ADR-004: Degraded-Mode & Failover Policy

Decision record defining node degraded-mode behavior and failover policies when central is unavailable.

Metadata

ADR ID: ADR-004
Title: Node Behavior During Central Aggregator Outage & Degraded-Mode Policy
Status: Proposed
Date: 2026-03-15 (proposed)
Owner: Operations/Reliability lead
Target Decision Date: 2026-04-12
Relates to: System-Gaps-Deferred#failure-domain-and-degraded-mode-policy

The architecture assumes nodes can operate independently if central becomes unavailable (System-OperationalFlow) and mentions "graceful degradation" in Node-ShutdownRecovery. However, the exact definition of "degraded mode" is undefined:

Trigger criteria: When does a node enter degraded mode? (e.g., central unreachable for 5s? 30s?)
Fallback priorities: If central is unavailable, which operations are critical vs. deferrable?
Data handling: Should node buffer decoded frames locally, or discard to stay responsive?
Operator notification: How does operator become aware of degradation? (UI alert, log, email?)
Recovery procedure: How does node leave degraded mode? (Manual operator command, automatic after N mins?)
Cascading failures: If multiple systems fail (central + GNSS), how do we prioritize?

Current State

System-OperationalFlow mentions "Loss of Central" but no fallback logic
Node-ShutdownRecovery covers shutdown, not gradual degradation
Prototypes do not implement degraded mode

Why This Matters

Mission continuity: Rocket data is too valuable to lose because central had a hiccup
Operator confidence: Operator must know node is still collecting data even if central is unreachable
System resilience: Clear degradation policy prevents cascading failures
Recovery clarity: Operator needs clear "green light" that system is back to nominal

Deferred Decision Options

Option A: Node Buffers & Retransmits (Optimistic)

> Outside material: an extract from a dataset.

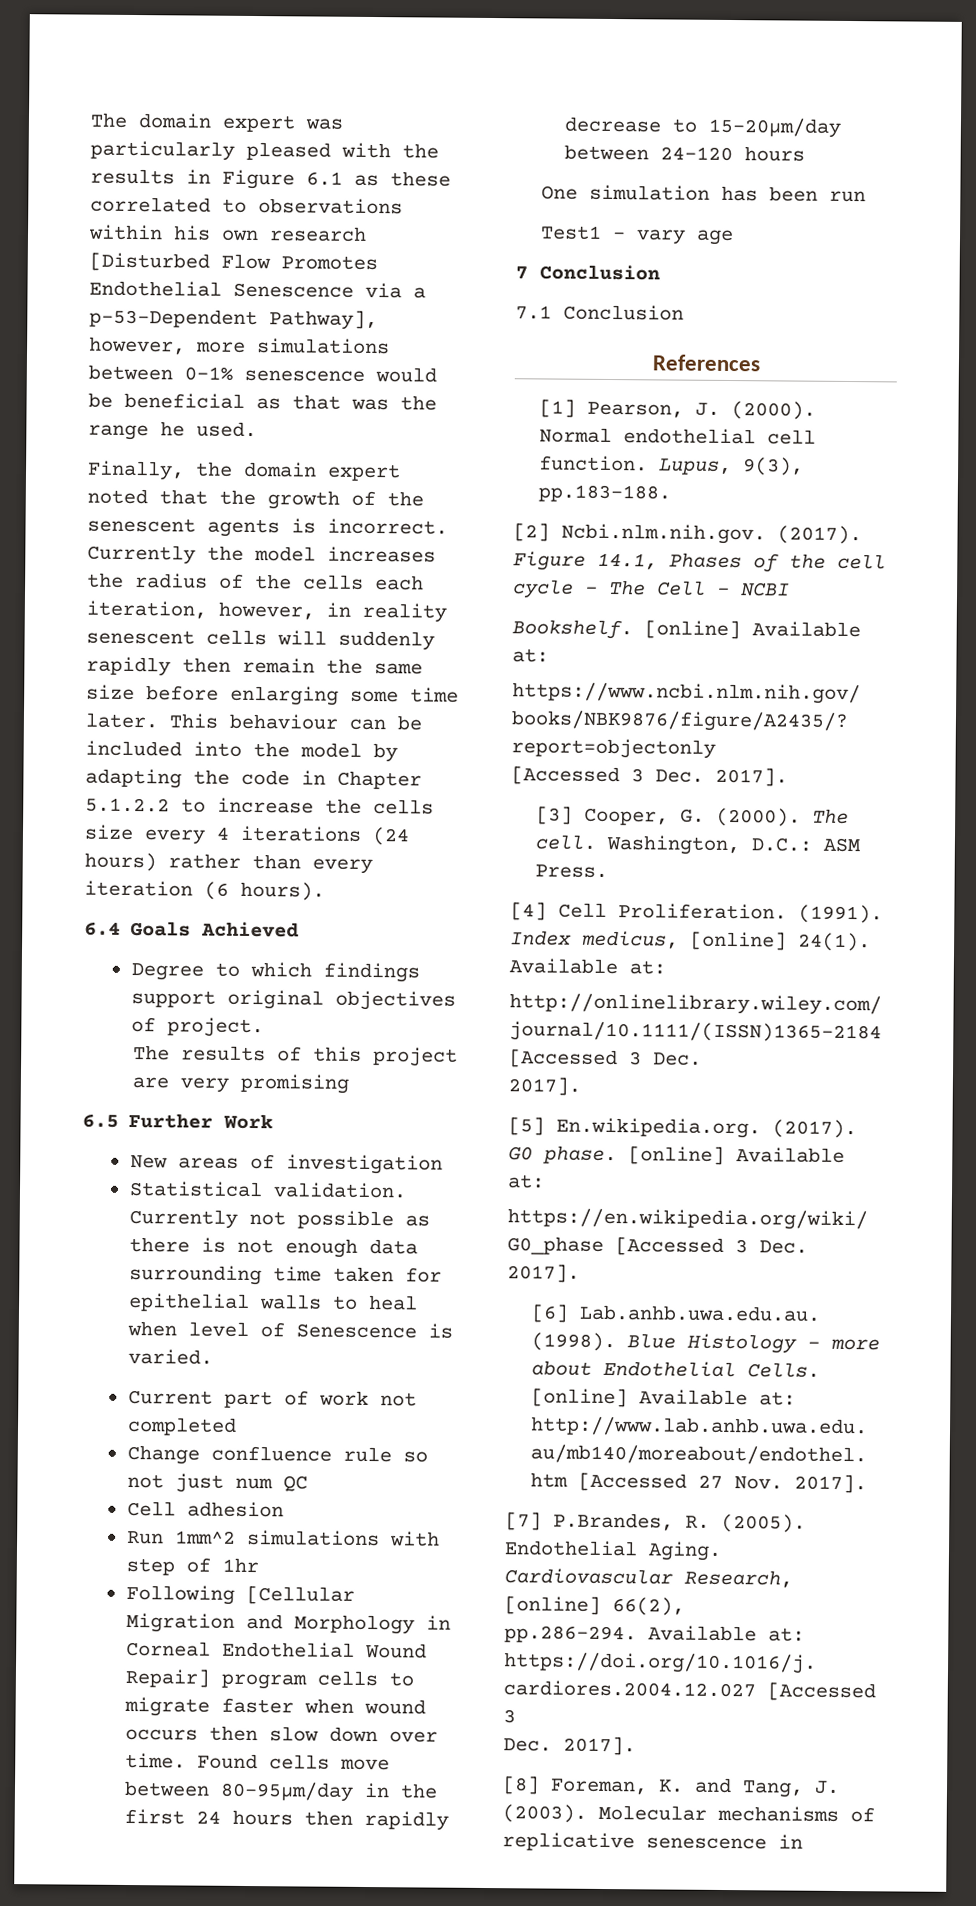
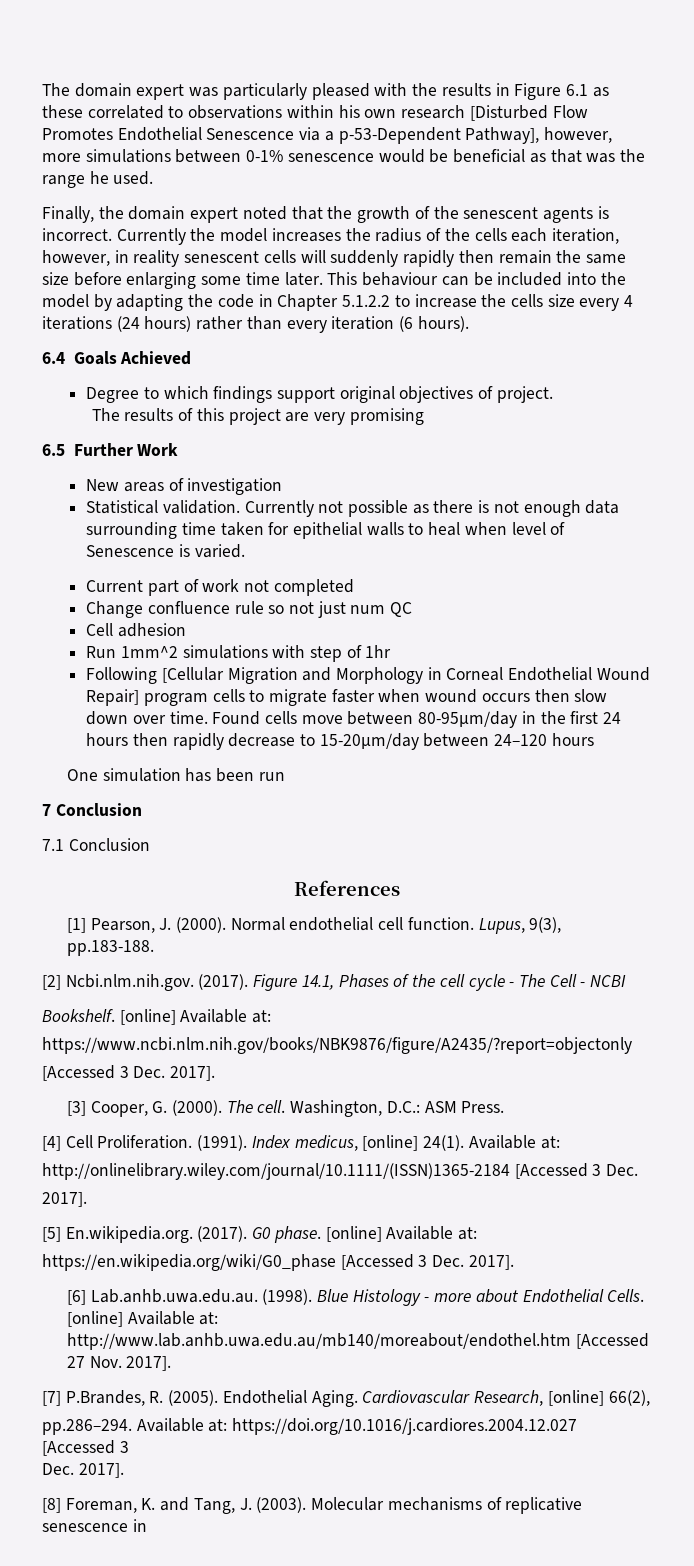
- Test1 - vary age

Approach: Node continues acquiring and decoding frames when central is unavailable. Decoded frames are buffered to disk. When central recovers, node automatically retransmits buffered data.

Pros:

No data loss: every frame is eventually delivered
Automatic recovery: operator doesn't need to manually intervene
Transparent to frontend: UI shows "brief delay" during central recovery, not "missing data"
Good for short outages (seconds to minutes)

Cons:

Disk usage can grow unbounded (buffering 1000s of frames)
Risk of redelivering duplicates if sync is botched
Central must handle out-of-order frames gracefully
Long outages (hours) may exhaust disk → have to drop old frames anyway

Implementation:

Node: If central unreachable for >5 seconds, open SQLite buffer on /var/rocketry/frame_buffer.db
Node: Append decoded frames to buffer; keep ~30 min of data (disk limit)
Node: Periodically check if central is back (every 10 seconds)
Node: When central responds, replay buffered frames in order + clear buffer
Central: Track frame IDs to detect duplicates; merge out-of-order batches

Option B: Graceful Degrade & Shed Load (Realistic)

Approach: Node degrades functionality if central is unreachable. Instead of buffering all frames, node:

Keeps raw DSP stream (beam power, signal detection)
Drops structured decoding (payload parsing, frame assembly , requires schema from central)
Keeps basic telemetry (signal strength, antenna temp, CPU load)
Drops commands from central (config updates, antenna steering refined targets)